I get the feeling that one of Bill's strengths as a motivator is to make his guys feel like they're always fighting for something (respect (NFL, media, fans, even his) the Ring, Bridgette's hot table-scrap friends, etc.).
First, nice BM reference. Second, nice Bridgette's hot table-scrap reference. Anyway, I also noticed this -- especially heading into this Sunday's game. It's almost like Belichick is the Rev. Jim Jones and he's got the Pats drinking the Kool Aid (except the only difference is that instead of being in a cult and killing themselves, they're pro football players and they're winning Super Bowls; I know, a small difference, but one that still worth noting). Now that the Steelers are the underdogs, it'll be interesting to see how Belichick motivates his troops (I'm guessing clips from the Halloween game might be in order).

Paul left a comment yesterday about a really good recap of the Jets-Steelers game from a fan who was at Heinz Field. I love hearing about lengths fans will go to ensure they don't do anything to "curse" their team. And I admit I'm one of the worst -- I'm mean, during the Sox-Yankees series, when the Sox were winning games five, six and seven, I sat in the same uncomfortable chair with my legs propped up the exact same way and my arms folded. And you know what? It worked.

I'm even worse when it comes to the Steelers. Every game I sit on my "gameday" stool and it's maybe the most uncomfortable piece of furniture ever made. In fact, making a person sit on it against their will is considered a form of torture in some countries.

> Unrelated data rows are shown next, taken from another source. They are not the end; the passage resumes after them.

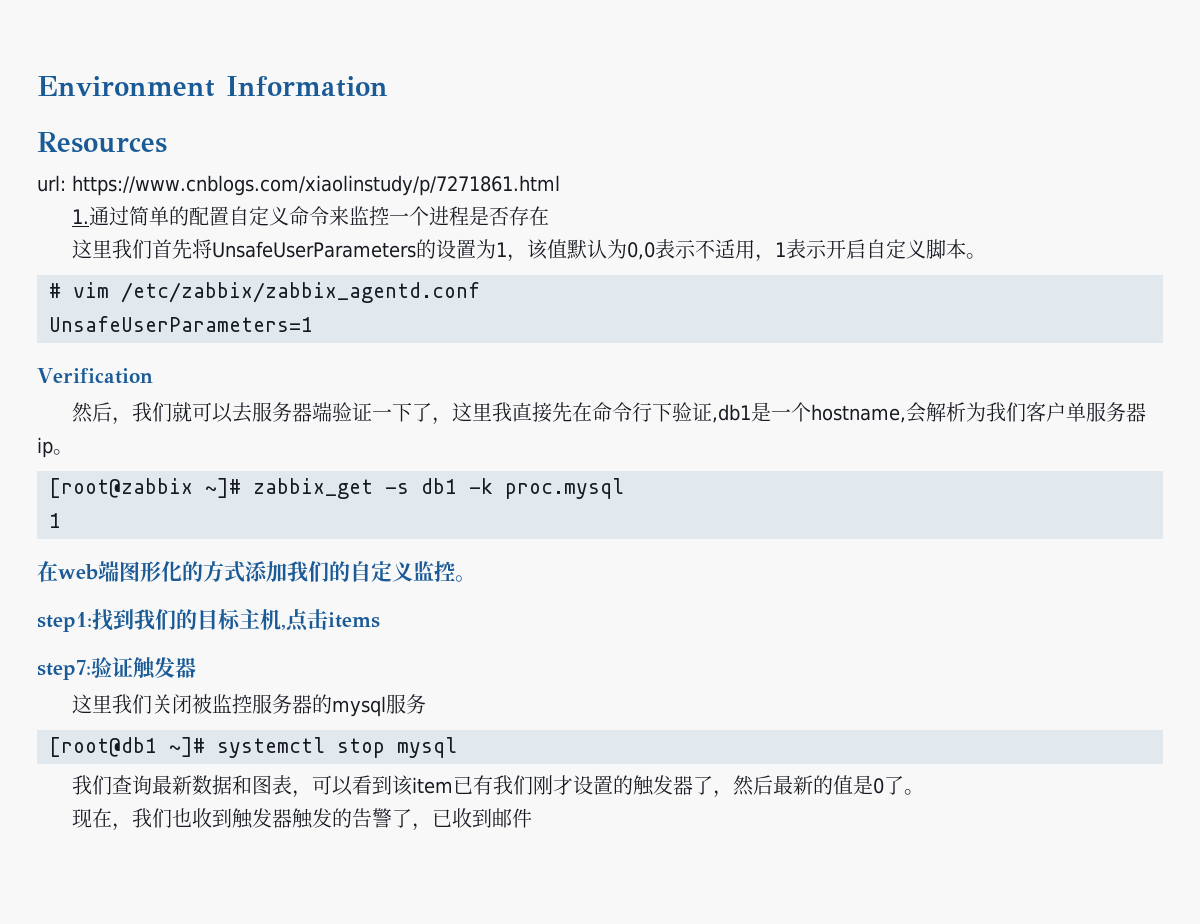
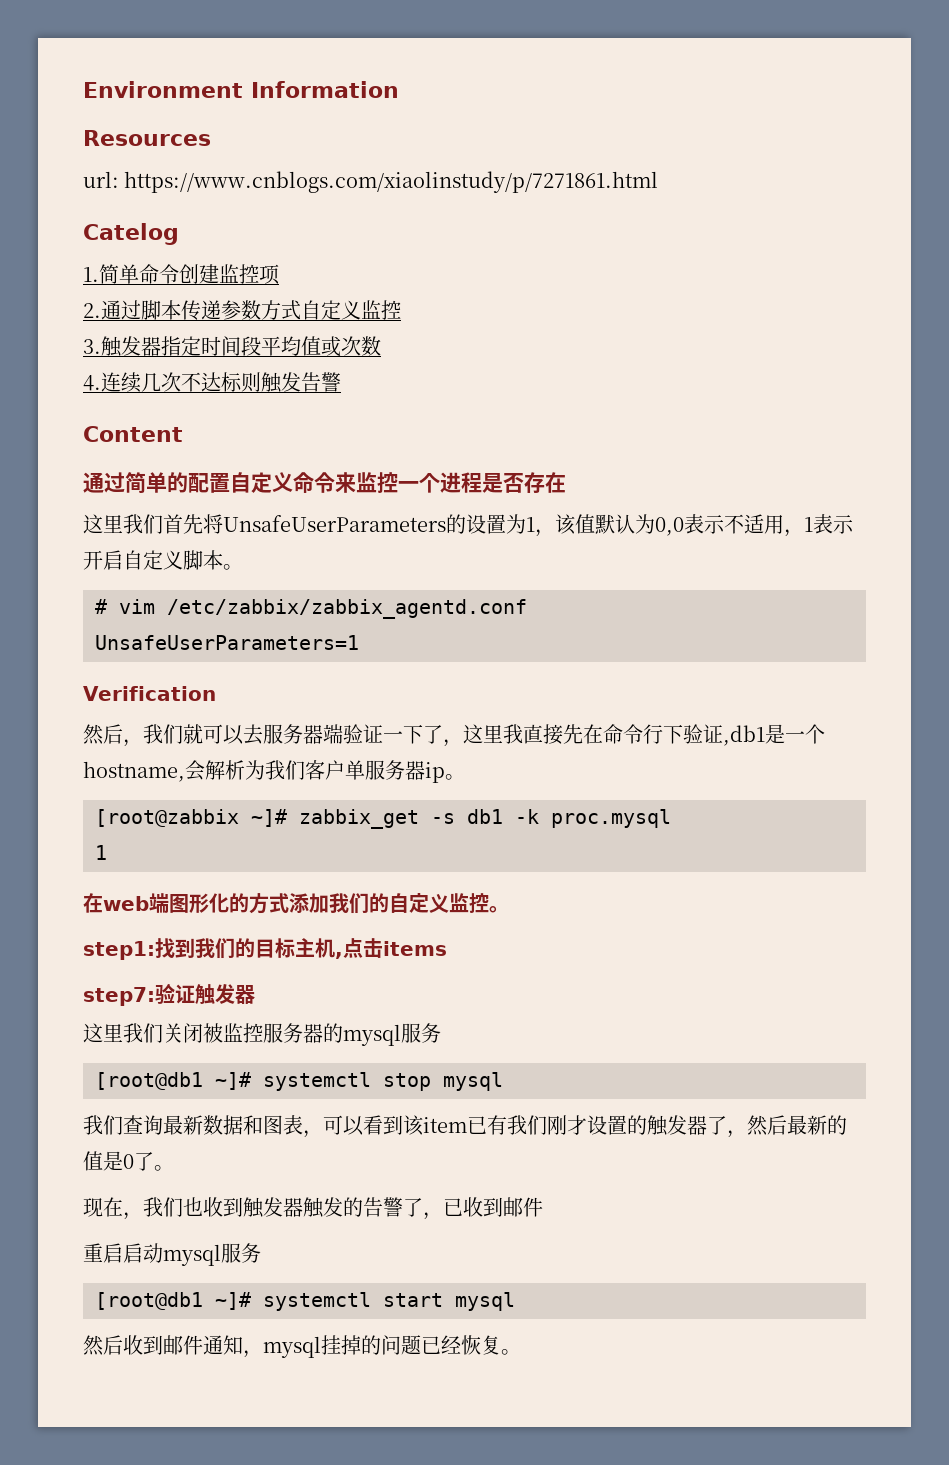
(560, 185) none -> [83,223,179,245] // Catelog
(90, 216) none -> [99,264,280,285] [83,300,401,320] [83,336,381,357] [83,372,341,393] [83,426,183,442] 简单命令创建监控项 // 2.通过脚本传递参数方式自定义监控 // 3.触发器指定时间段平均值或次数 // 4.连续几次不达标则触发告警 // Content //
(533, 818) none -> [83,1243,261,1266] [95,1292,515,1311] [83,1335,521,1358] // 重启启动mysql服务 // [root@db1 ~]# systemctl start mysql // 然后收到邮件通知，mysql挂掉的问题已经恢复。

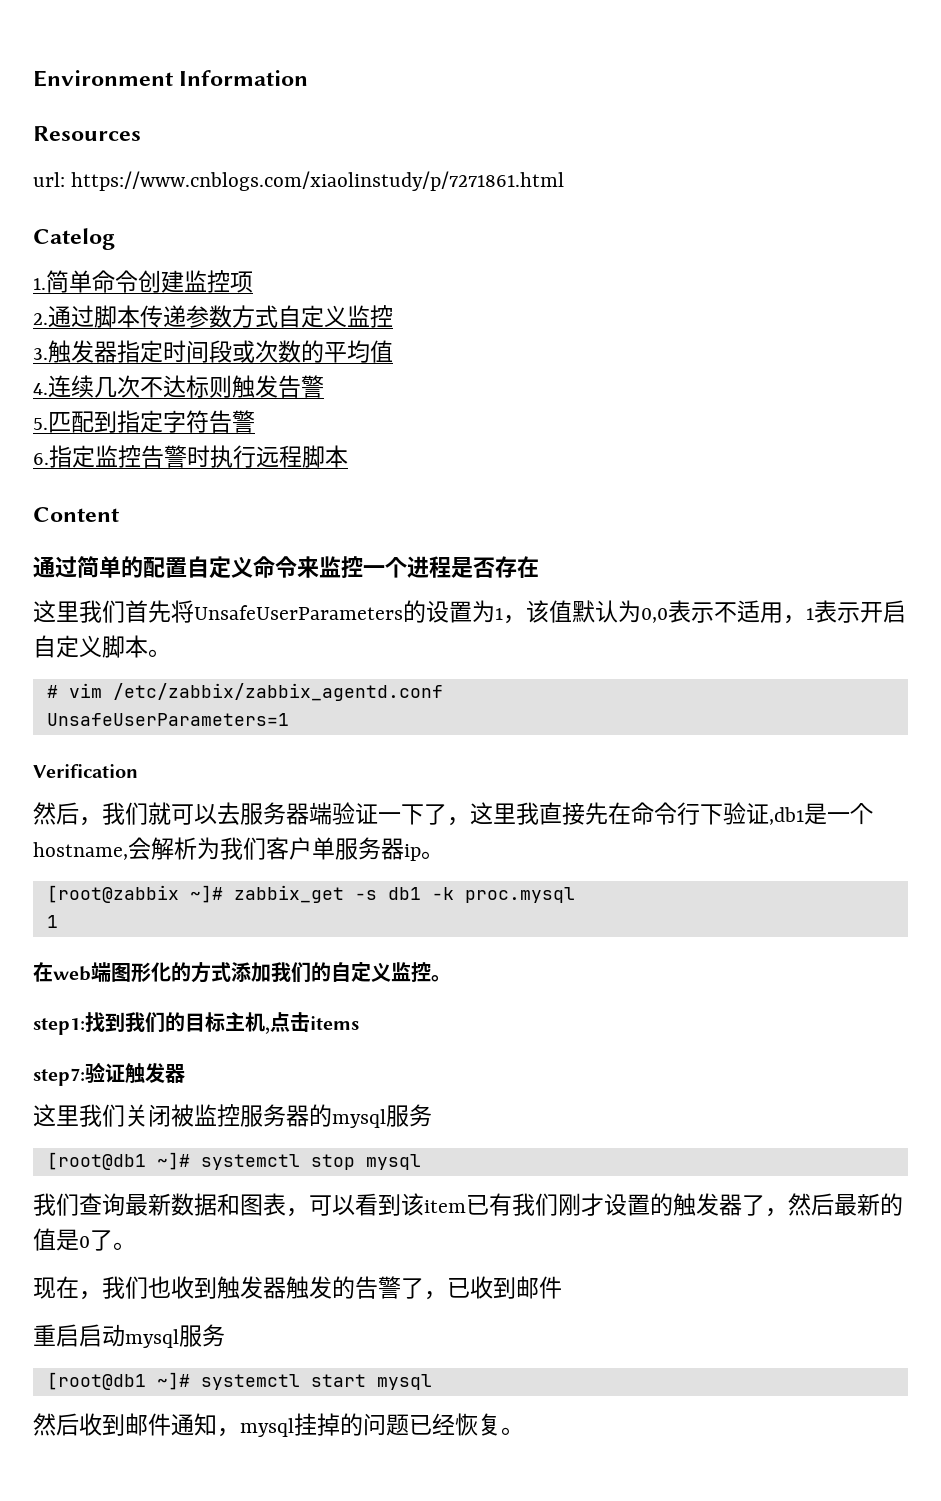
(261, 346) none -> [232,340,324,363] 或次数的
[321,336,381,357] 或次数 -> (393, 351) none
(341, 382) none -> [33,410,255,433] [33,445,348,468] // 5.匹配到指定字符告警 // 6.指定监控告警时执行远程脚本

I also have to have on all of my Steelers shirts before the game starts. I have to have my six dollar "Pure Lunacy" Troy Polamalu t-shirt, followed by my nondescript short sleeve black and gold Steelers shirt, topped off with my homemade long-sleeve Troy Polamalu jersey (yes, I'm pathetic). I have long-term plans of sewing "43" on the sleeve, but I want to hold off until the season's over so as not to jinx the team. God, as I re-read this I'm now convinced, without a doubt, that I have some serious issues. But hey, if the Steelers win you'll all have me to thank (or at least that's how I'm rationalizing it).